Alas, we missed it this year. Memory Lane is open to the public only once a year, on Memorial Day weekend, when Mr. Eldridge hosts a classic car show on the property. So mark your calendar.
— Who among us does not love possums? Well, me, for one. But apparently, the little town of Wausau, Fla., self-proclaimed “Possum Capital of the World,” is quite fond of the weird little beasts. They even have a “Possum Monument” right downtown on the edge of the swamp.
The true possum fan, however, will want to be there the first Saturday in August, when they hold the annual Possum Festival. The event is widely regarded as a “must-attend” event by Florida politicians and other dignitaries, because, lets’ face it, Florida’s kind of bonkers. Be sure to have a heaping helping of their signature dish, possum hash. Mmmm-mmm-good!
— Famously eccentric actor Nicolas Cage may not actually be dead, yet it’s still possible to visit his tomb. It seems that in 2010, Mr. Cage bought the last two unclaimed plots in New Orleans’ famous and crowded St.
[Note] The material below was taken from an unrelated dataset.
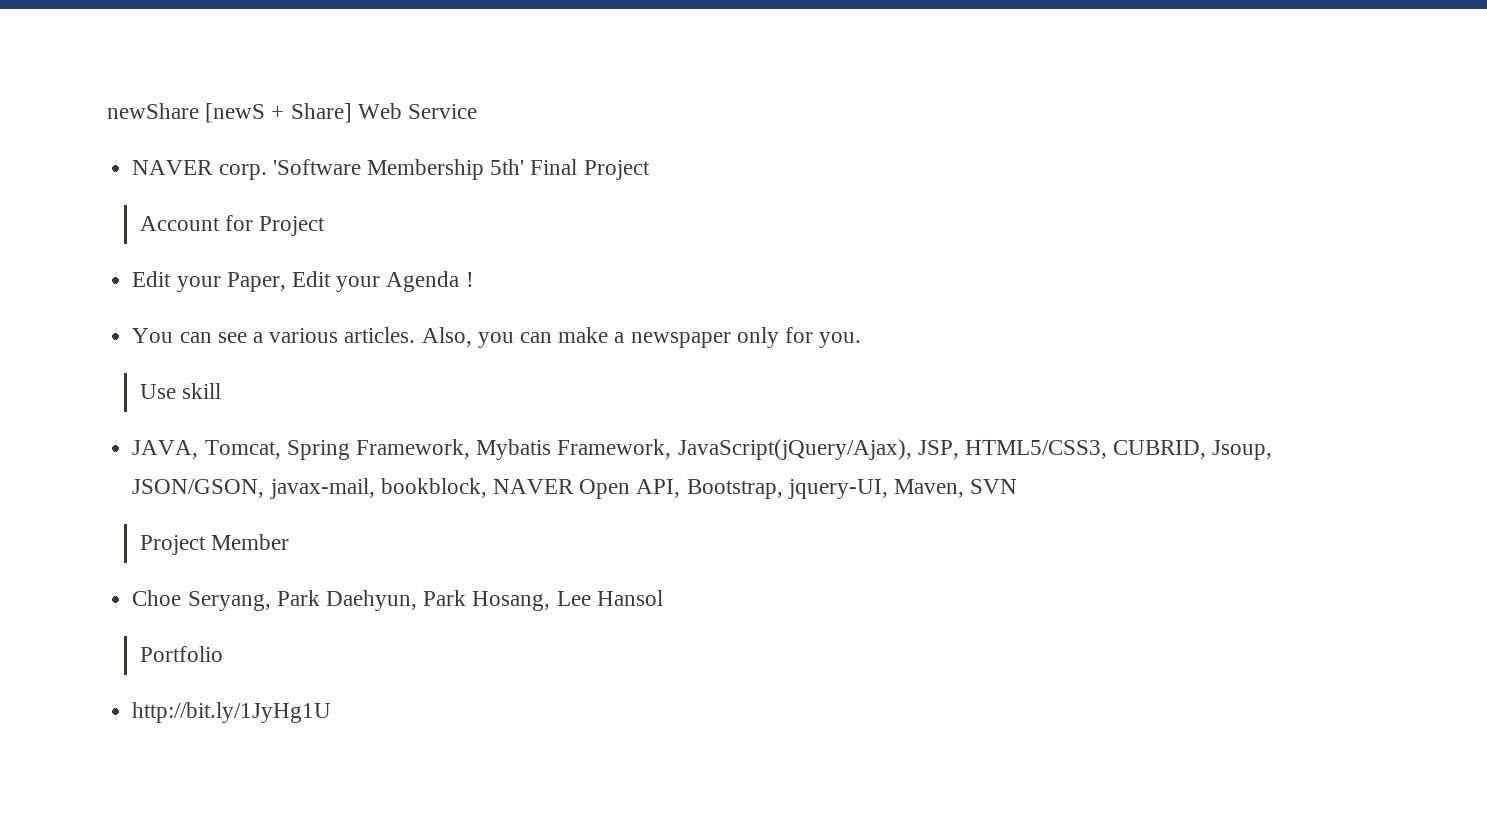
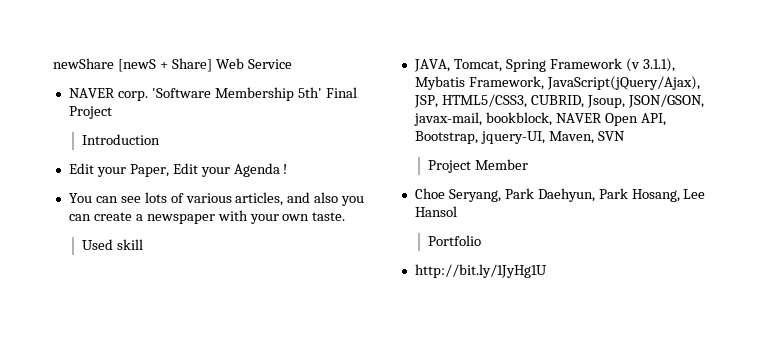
[140,215,326,236] Account for Project -> [81,134,160,145] Introduction
[252,327,472,347] a various articles. Also, -> [144,192,339,206] lots of various articles, and also
[558,327,609,343] make -> [93,212,132,221] create
[736,327,862,348] [140,384,177,399] only for you. // Use -> [217,210,346,224] [81,239,113,250] with your own taste. // Used
[355,439,470,459] Framework, -> [549,58,675,72] Framework (v 3.1.1),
Louis Cemetery No. 1, final resting place of such historical figures as “Voodoo Queen” Marie Laveau and Etienne de BorĂ©, the city’s first mayor.
Cage, apparently not wanting to get caught unprepared for his eventual demise, scandalized New Orleans traditionalists by constructing his mausoleum in the form of a nine-foot cement pyramid bearing the inscription “Omnia ab Uno.” This means, “All From One,” and not, as you might expect, “I Have More Money Than Sense and Soon Will Have Neither If I Keep Up With This Nonsense.”
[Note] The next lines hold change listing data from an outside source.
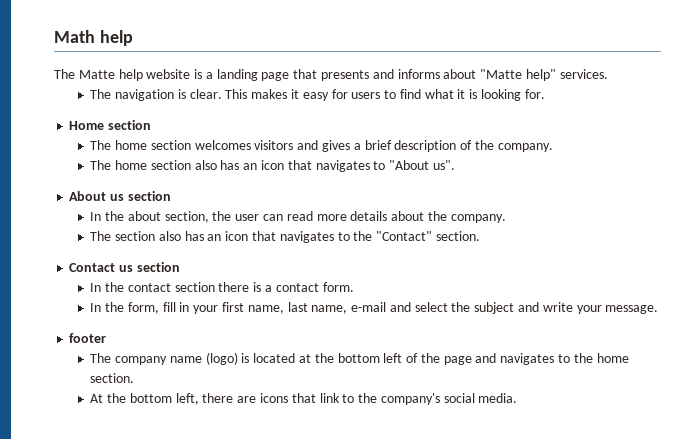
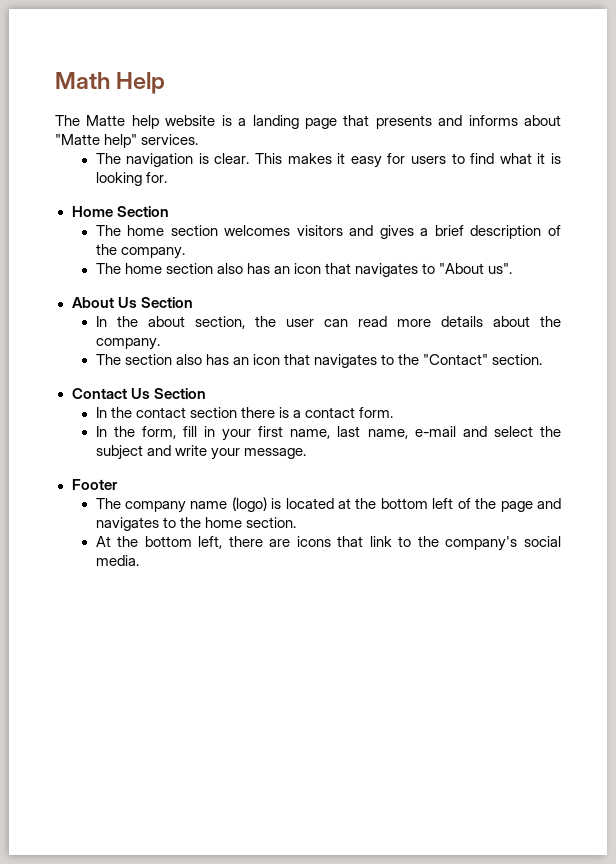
[99,30,133,46] help -> [116,72,166,94] Help
[108,120,152,130] section -> [116,206,169,217] Section
[110,191,171,201] us section -> [117,297,193,308] Us Section
[119,262,180,272] us section -> [130,388,206,399] Us Section
[69,333,107,343] footer -> [71,479,118,490] Footer

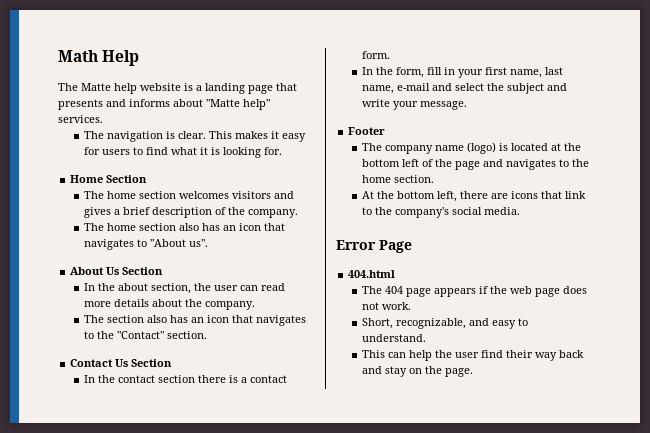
(139, 560) none -> [336,240,412,253] [348,270,396,278] [361,286,587,297] [361,302,411,310] [361,318,528,329] [361,334,426,342] [361,350,584,361] [361,366,473,377] // Error Page // 404.html // The 404 page appears if the web page does not work. // Short, recognizable, and easy to understand. // This can help the user find their way back and stay on the page.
If you want to observe some wretched rich-person excess and don’t have ready access to a Kardashian, check this one out.

— South of the border, down Mexico way, you’ll find the Isla de las Munecas, or “Island of the Dolls,” which has to be, bar none, the creepiest thing that I have ever seen described as a “tourist attraction.”
All over the tiny island south of Mexico City, the trees are adorned by dolls and doll parts. Arms. Legs. And of course disembodied doll heads, with those cold dead eyes that seem to follow you as you walk by and oh my God I think I saw that one move, run run run GET TO DA CHOPPAH!
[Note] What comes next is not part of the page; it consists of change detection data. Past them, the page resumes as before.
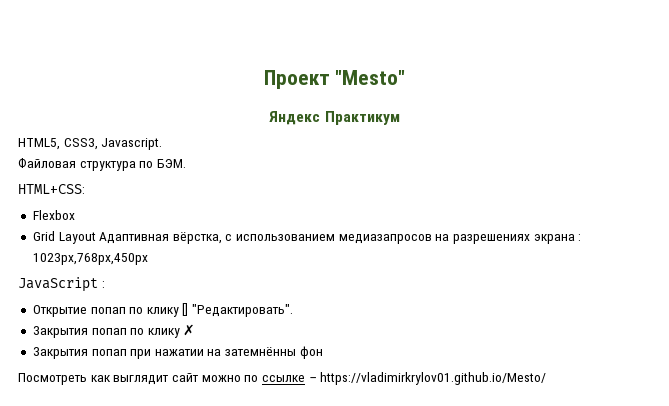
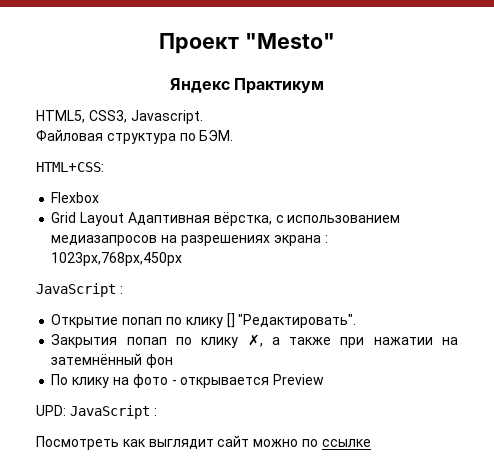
[183,324,196,336] [32,347,127,359] ✗ // Закрытия попап -> [247,334,332,347] ✗, а также
[225,347,297,356] затемнённы -> [51,353,143,365] затемнённый
(323, 352) none -> [51,374,325,388] [36,405,157,419] // По клику на фото - открывается Preview // UPD: JavaScript :
[308,372,547,385] - https://vladimirkrylov01.github.io/Mesto/ -> (371, 443) none

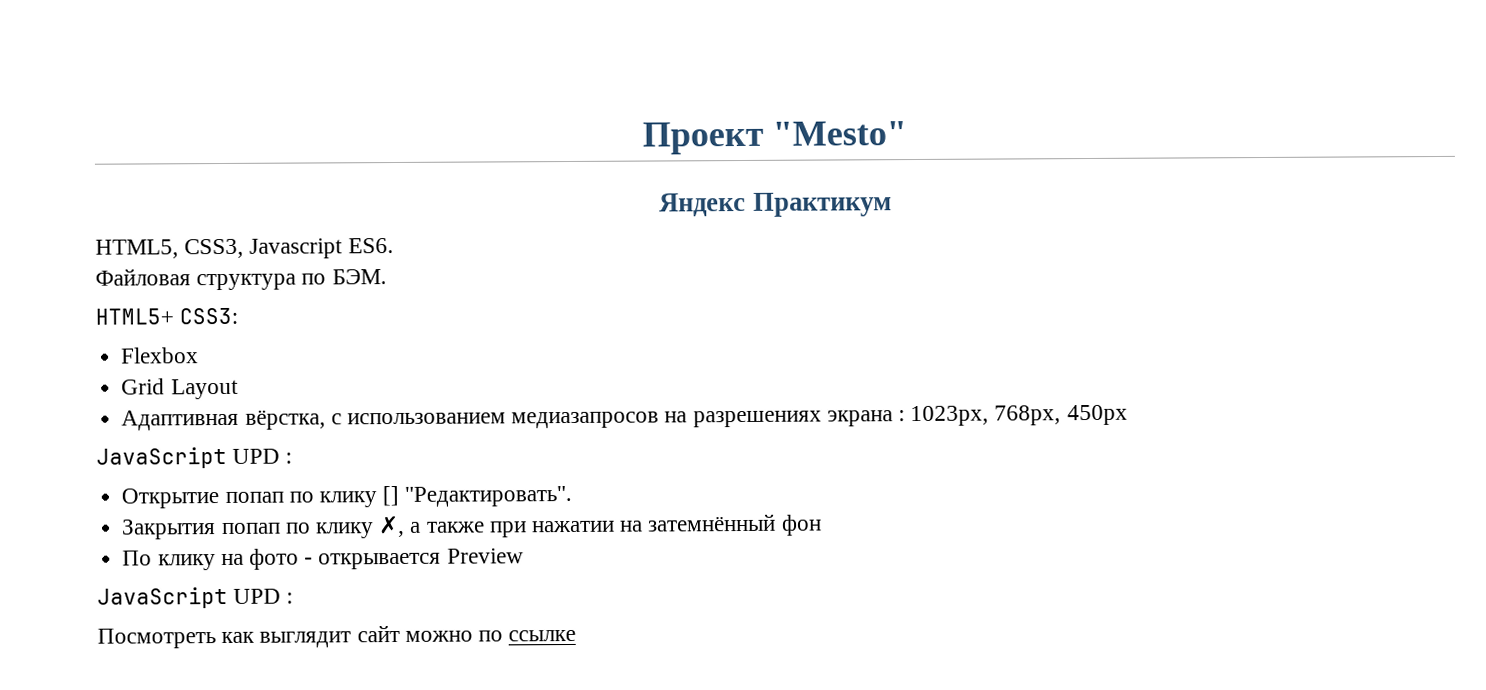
[130,110,203,124] Javascript. -> [249,238,394,259] Javascript ES6.
[36,162,104,172] HTML+CSS: -> [95,307,239,325] HTML5+ CSS3:
(125, 219) none -> (239, 389) //
[51,252,183,266] [36,283,116,297] 1023px,768px,450px // JavaScript -> [910,404,1128,427] [96,446,281,469] 1023px, 768px, 450px // JavaScript UPD
[36,405,150,419] UPD: JavaScript -> [97,586,282,609] JavaScript UPD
Sorry. But we really are talking El Creepo Grande here. It seems that the old and possibly deranged fellow who once served as the islands caretaker was distraught at finding a young girl drowned on the beach. With the kind of logic that can only be achieved by living alone on a deserted island for many years, he decided to pay a tribute to the dead girl’s spirit by hanging a doll in a tree. Then a few more. Then a lot more. After the old man’s death, locals, then tourists, began bringing their own additions.
Did I mention it was creepy? If I ever find myself paying a visit to this place, I am definitely finding a new travel agent.
“The world is so full of a number of things,” wrote Robert Louis Stevenson, “I’m sure we should all be as happy as kings.” Whatever things your travels may lead you to see this summer, I hope all your trails are happy ones.